MDEC and JPEG are similar concerning the macroblocks (with same DC,AC values and zigzag ordering, etc). The difference is that MDEC uses RLE compression, and JPEG uses huffman compression. One could probably use the PSX hardware to decode the macroblocks by hardware (combined with doing the JPEG/huffman compression by software, and converting them to "un-compressed" RLE format).

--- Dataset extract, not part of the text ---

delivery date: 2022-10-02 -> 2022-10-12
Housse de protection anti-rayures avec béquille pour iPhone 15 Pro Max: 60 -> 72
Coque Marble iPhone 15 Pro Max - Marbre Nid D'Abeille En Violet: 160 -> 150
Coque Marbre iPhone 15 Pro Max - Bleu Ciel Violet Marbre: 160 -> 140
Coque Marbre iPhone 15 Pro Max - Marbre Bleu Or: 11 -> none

Good that you mention the I-frames. If they are essentially same as JPEGs, then it should be easy to support I-frames in emulators.
Of course, sticking with I-frames wouldn't look too good if they appear only every some seconds, but it would be still better than showing a dummy picture with snow/noise.

User avatar
Shadow
Admin / PSXDEV
Admin / PSXDEV
Posts: 2670
Joined: Dec 31, 2012
PlayStation Model: H2000/5502
Discord: Shadow^PSXDEV

Post by Shadow » March 11th, 2015, 12:56 pm

I have two VCD's. Let me know if you want me to rip them...
Development Console: SCPH-5502 with 8MB RAM, MM3 Modchip, PAL 60 Colour Modification (for NTSC), PSIO Switch Board, DB-9 breakout headers for both RGB and Serial output and an Xplorer with CAETLA 0.34.

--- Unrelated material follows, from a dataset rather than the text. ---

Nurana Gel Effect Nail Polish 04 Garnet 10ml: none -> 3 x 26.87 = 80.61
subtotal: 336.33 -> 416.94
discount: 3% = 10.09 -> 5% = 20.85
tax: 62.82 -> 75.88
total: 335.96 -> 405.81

PlayStation Development PC: Windows 98 SE, Pentium 3 at 400MHz, 128MB SDRAM, DTL-H2000, DTL-H2010, DTL-H201A, DTL-S2020 (with 4GB SCSI-2 HDD), 21" Sony G420, CD-R burner, 3.25" and 5.25" Floppy Diskette Drives, ZIP 100 Diskette Drive and an IBM Model M keyboard.

smf
Active PSXDEV User
Active PSXDEV User
Posts: 37
Joined: Jun 11, 2019

Post by smf » March 11th, 2015, 7:21 pm

Shadow wrote:I have two VCD's. Let me know if you want me to rip them...
Sure, it would save me some time.

User avatar
Shadow
Admin / PSXDEV
Admin / PSXDEV
Posts: 2670
Joined: Dec 31, 2012
PlayStation Model: H2000/5502
Discord: Shadow^PSXDEV

Post by Shadow » March 11th, 2015, 8:53 pm

Any particular ripping software you would like me to use?
Development Console: SCPH-5502 with 8MB RAM, MM3 Modchip, PAL 60 Colour Modification (for NTSC), PSIO Switch Board, DB-9 breakout headers for both RGB and Serial output and an Xplorer with CAETLA 0.34.

PlayStation Development PC: Windows 98 SE, Pentium 3 at 400MHz, 128MB SDRAM, DTL-H2000, DTL-H2010, DTL-H201A, DTL-S2020 (with 4GB SCSI-2 HDD), 21" Sony G420, CD-R burner, 3.25" and 5.25" Floppy Diskette Drives, ZIP 100 Diskette Drive and an IBM Model M keyboard.